A small cross-platform benchmark collector for performance-testing fleets (pools of Taskcluster worker hosts that run Firefox perf tests), plus a Python runner that wraps it for use on those hosts.
The collector currently ships two workloads — CPU (prime sieve, single-
and multi-threaded) and ADB I/O (timed adb push/pull against an
attached Android device) — alongside an inspect mode for host metadata.
Both workloads emit the same envelope shape so a single analysis pipeline
consumes them.
Fleetbench produces raw per-iteration timings and host metadata as versioned JSON. It does not score hosts, compare across hardware classes, or maintain fleet-wide state — that work belongs to a downstream analysis layer fed from the collected envelope files.
collector/— Rust binary (fleetbench). Single-host-aware, emits one JSON object per invocation on stdout. No filesystem opinions.runner/— Python package (fleetbench-run). Wraps the collector, self-throttles, writes envelope files to disk.docs/fleetbench_design_v2.md— design doc. Start here.analysis_notes.md— guidance for the downstream analysis layer (use median, drop iter 0, etc.).
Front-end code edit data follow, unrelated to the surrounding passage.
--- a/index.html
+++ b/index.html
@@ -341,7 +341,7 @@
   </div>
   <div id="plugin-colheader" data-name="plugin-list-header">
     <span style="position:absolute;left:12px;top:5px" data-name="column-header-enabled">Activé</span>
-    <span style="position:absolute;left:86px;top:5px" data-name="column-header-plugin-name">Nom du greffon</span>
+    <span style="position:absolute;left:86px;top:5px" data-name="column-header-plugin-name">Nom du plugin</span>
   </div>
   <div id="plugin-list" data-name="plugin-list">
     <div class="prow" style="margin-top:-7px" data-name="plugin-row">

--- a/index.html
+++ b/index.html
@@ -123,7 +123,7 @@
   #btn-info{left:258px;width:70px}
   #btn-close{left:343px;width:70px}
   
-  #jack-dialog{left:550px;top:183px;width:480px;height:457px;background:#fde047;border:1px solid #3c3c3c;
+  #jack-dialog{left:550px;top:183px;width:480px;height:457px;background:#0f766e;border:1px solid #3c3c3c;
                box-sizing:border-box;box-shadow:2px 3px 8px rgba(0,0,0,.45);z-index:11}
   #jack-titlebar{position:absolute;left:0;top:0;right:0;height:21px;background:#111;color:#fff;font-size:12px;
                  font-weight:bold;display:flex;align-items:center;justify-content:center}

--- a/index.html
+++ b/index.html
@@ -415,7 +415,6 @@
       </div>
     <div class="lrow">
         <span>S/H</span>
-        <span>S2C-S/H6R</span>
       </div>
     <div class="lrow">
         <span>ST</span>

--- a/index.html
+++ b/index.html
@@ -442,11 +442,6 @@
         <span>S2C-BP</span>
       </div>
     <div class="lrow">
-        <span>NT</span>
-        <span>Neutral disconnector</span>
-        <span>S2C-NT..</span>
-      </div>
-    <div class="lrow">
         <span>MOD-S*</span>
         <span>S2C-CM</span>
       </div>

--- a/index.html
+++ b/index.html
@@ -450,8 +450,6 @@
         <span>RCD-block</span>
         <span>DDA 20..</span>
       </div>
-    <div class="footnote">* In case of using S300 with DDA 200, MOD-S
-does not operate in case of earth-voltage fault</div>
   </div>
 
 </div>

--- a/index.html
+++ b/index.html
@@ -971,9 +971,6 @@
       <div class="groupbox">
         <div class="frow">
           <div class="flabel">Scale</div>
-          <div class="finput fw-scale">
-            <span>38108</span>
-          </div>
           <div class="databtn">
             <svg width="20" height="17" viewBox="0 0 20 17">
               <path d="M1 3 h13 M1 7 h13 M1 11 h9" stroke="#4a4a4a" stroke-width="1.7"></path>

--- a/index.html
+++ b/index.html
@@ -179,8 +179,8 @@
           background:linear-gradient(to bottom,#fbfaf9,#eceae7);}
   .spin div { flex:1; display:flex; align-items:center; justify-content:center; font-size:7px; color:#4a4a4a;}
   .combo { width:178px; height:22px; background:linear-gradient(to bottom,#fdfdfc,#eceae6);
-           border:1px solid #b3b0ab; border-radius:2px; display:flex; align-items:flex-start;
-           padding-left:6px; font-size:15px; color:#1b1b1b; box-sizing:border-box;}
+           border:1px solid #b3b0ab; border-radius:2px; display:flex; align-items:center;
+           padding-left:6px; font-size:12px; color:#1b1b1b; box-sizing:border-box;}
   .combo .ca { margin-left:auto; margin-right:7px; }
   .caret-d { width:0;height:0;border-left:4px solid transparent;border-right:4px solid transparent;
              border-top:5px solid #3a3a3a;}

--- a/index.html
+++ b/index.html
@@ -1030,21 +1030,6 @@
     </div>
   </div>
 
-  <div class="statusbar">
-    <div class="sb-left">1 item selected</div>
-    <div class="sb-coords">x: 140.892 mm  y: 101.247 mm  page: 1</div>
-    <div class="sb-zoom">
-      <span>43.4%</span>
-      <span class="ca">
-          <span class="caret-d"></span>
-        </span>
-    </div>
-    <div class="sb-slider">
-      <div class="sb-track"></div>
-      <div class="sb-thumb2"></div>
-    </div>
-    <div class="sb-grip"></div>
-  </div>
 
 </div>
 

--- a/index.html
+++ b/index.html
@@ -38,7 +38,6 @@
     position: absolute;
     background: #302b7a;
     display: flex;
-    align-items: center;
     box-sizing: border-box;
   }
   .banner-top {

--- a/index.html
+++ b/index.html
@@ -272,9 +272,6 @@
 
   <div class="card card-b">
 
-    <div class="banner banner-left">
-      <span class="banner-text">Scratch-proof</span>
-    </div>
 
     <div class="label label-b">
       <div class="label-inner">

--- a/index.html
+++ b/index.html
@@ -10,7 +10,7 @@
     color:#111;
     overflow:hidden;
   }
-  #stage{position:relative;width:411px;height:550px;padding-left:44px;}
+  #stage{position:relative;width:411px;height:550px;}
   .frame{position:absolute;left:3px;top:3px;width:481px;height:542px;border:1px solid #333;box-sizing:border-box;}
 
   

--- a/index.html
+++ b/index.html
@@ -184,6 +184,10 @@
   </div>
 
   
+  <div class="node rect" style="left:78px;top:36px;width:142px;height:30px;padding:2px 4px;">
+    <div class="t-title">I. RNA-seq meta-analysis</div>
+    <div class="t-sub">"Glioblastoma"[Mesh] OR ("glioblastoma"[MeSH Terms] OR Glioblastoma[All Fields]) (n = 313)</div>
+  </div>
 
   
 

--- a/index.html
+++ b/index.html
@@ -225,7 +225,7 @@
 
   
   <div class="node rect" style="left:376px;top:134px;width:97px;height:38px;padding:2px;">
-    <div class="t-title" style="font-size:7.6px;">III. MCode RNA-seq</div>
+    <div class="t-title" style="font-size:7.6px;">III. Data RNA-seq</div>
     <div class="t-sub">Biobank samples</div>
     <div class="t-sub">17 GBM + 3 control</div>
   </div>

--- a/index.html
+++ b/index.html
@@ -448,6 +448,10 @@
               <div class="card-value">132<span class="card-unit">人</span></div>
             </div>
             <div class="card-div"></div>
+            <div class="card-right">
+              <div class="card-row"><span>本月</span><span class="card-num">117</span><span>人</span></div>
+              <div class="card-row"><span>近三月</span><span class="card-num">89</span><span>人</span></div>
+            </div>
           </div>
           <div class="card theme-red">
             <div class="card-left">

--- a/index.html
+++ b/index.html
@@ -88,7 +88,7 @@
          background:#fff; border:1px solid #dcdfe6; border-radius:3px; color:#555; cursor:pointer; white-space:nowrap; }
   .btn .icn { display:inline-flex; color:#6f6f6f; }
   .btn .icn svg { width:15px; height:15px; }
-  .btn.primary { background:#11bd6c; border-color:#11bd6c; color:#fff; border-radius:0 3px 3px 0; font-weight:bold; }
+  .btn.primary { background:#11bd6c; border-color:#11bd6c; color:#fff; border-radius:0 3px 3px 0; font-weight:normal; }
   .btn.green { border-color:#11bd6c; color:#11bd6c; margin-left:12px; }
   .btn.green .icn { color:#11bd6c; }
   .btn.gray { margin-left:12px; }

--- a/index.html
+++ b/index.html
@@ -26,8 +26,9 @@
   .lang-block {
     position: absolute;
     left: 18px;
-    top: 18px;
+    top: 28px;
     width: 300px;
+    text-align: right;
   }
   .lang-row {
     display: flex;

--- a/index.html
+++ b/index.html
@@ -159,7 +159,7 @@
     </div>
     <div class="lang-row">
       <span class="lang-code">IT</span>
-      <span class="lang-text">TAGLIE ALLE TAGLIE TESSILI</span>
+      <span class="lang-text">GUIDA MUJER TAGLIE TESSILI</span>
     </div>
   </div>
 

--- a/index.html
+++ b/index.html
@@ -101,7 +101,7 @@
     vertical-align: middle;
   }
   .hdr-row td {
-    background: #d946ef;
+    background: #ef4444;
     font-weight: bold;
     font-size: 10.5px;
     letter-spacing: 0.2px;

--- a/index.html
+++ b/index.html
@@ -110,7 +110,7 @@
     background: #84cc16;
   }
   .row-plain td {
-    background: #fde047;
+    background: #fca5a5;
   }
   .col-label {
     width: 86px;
| Component | Linux | Windows | macOS | Android |
|---|---|---|---|---|
| Collector | shipped | binary cross-compiles, env sampling fields are null pending implementation | shipped (env block intentionally null — no /proc on Darwin) |
shipped (env block populated; same /proc/stat + /proc/loadavg path as Linux) |
| Runner | shipped | deferred pending CPython availability question | works (dev) | not applicable — Android deploy model is different |
The collector is a single binary (fleetbench) with three peer subcommands:
| Subcommand | What it does | Where it runs | Output section |
|---|---|---|---|
inspect |
Host + CPU metadata only, no workload | Any host | (just host/cpu, no results) |
cpu |
Prime-sieve workload (1t + MT), optional time-bounded torture mode with per-core frequency sampling | Any host (Linux/Windows/macOS/Android) | results.prime_sieve_1t / results.prime_sieve_mt (+ frequency_series in --duration mode) |
adb |
Times adb push / adb pull against an attached Android device; pre-generated random payloads, SHA256-verified per iteration |
Linux/macOS host that has adb and a phone attached — not the phone itself |
adb_results.iterations |
Every invocation emits a single JSON envelope with the same top-level shape
(schema_version, host, environment, plus suite-specific *_config,
*_env, and *_results siblings). Downstream tools branch on which
*_config block is present.
fleetbench inspect # human-readable
fleetbench inspect --json # envelope with host/cpu populated, no workloadUseful as a quick "what is this host?" check, and as a smoke test that the binary runs on the target at all before kicking off a workload.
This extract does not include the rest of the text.